PROVIDENCE, R.I. (AP) — Computer scientist Louis Castricato was in his eighth year studying large language models — the artificial intelligence technology behind chatbots like ChatGPT and Claude — when he started to feel like he was hitting a dead end.

“We basically have passed the point of doing real fundamental LLM research,” Castricato said. “Now it’s just applications.”

The researcher quit his doctoral studies at Brown University and started a new company, called Overworld. Its ambition is in its name: AI that can understand and navigate a world, not just words.

There’s still plenty of money to be made from AI chatbots — investors are counting on it as they commit trillions of dollars to leading developers like Anthropic and OpenAI. But a growing number of AI entrepreneurs are dedicating themselves to what they see as the next frontier: “world models” that teach AI systems, and sometimes robots, how to react in a physical environment.

They include some of the field’s most prominent scientists, such as Fei-Fei Li, who describes the concept of a world model as “one of the most important and most overloaded terms in AI today.”

The shift from language-only AI to systems that can perceive and act in the physical world represents a significant reorientation of research priorities within the industry. While chatbots have captured public attention and driven massive investment, some researchers argue that the core scientific challenges of language modeling have largely been solved, leaving incremental improvements and commercial applications as the remaining work.

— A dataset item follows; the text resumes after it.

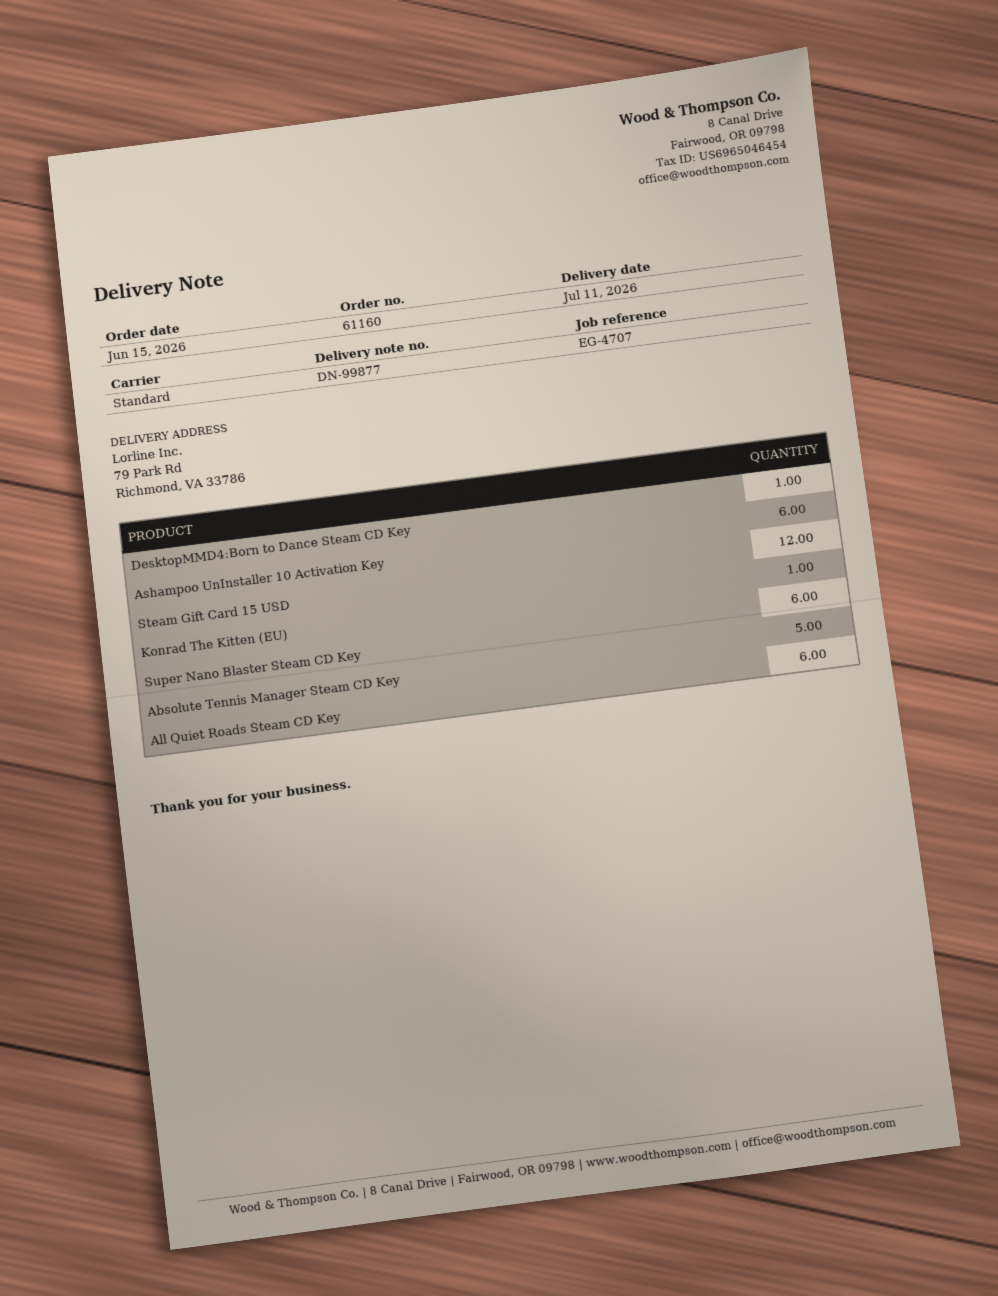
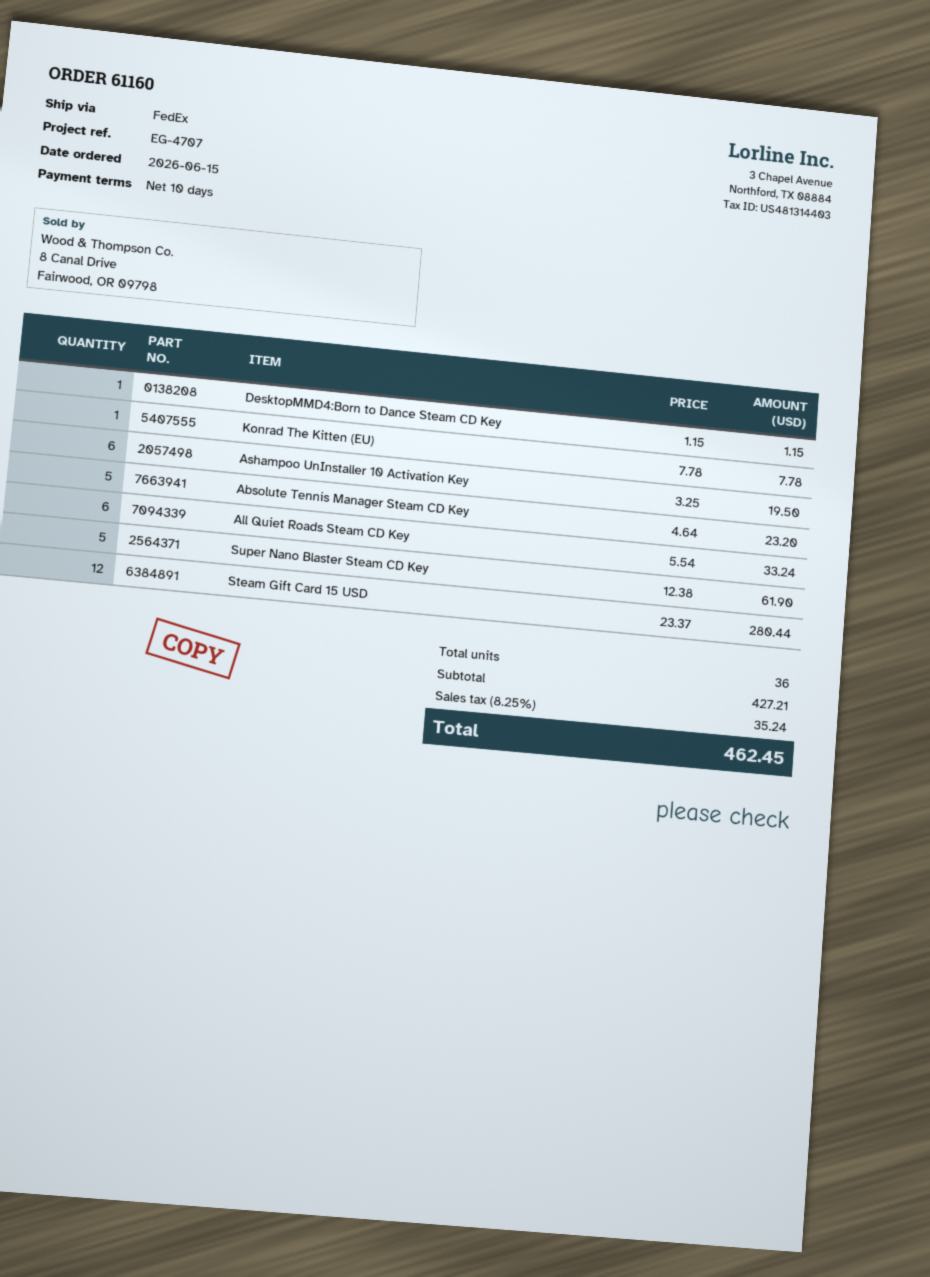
shipping method: standard -> FedEx
Super Nano Blaster Steam CD Key: 6 -> 5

Castricato’s move from academia to entrepreneurship reflects a broader pattern among AI researchers who see greater opportunity — and greater intellectual challenge — in building systems that must contend with the unpredictability of real-world physics rather than the relatively constrained domain of text.

Overworld and similar startups are working on what the field calls “world models” — AI systems that can simulate or predict how the physical environment will respond to actions, a capability essential for robotics, autonomous vehicles, and any application where an AI must operate outside the controlled realm of text and data.

Li, a Stanford University professor whose work on image recognition helped spark the modern AI boom, has been among the most vocal advocates for research into world models. Her characterization of the term as both critically important and frequently misused underscores the early-stage nature of the field and the lack of consensus about what exactly a world model should be.

The push toward physical AI comes as the broader AI industry continues to attract enormous capital. Investors have committed trillions of dollars to leading developers, betting that the technology will transform industries from health care to transportation. But the entrepreneurs now pivoting toward world models are betting that the next wave of value creation will come not from better chatbots but from AI that can actually interact with the world.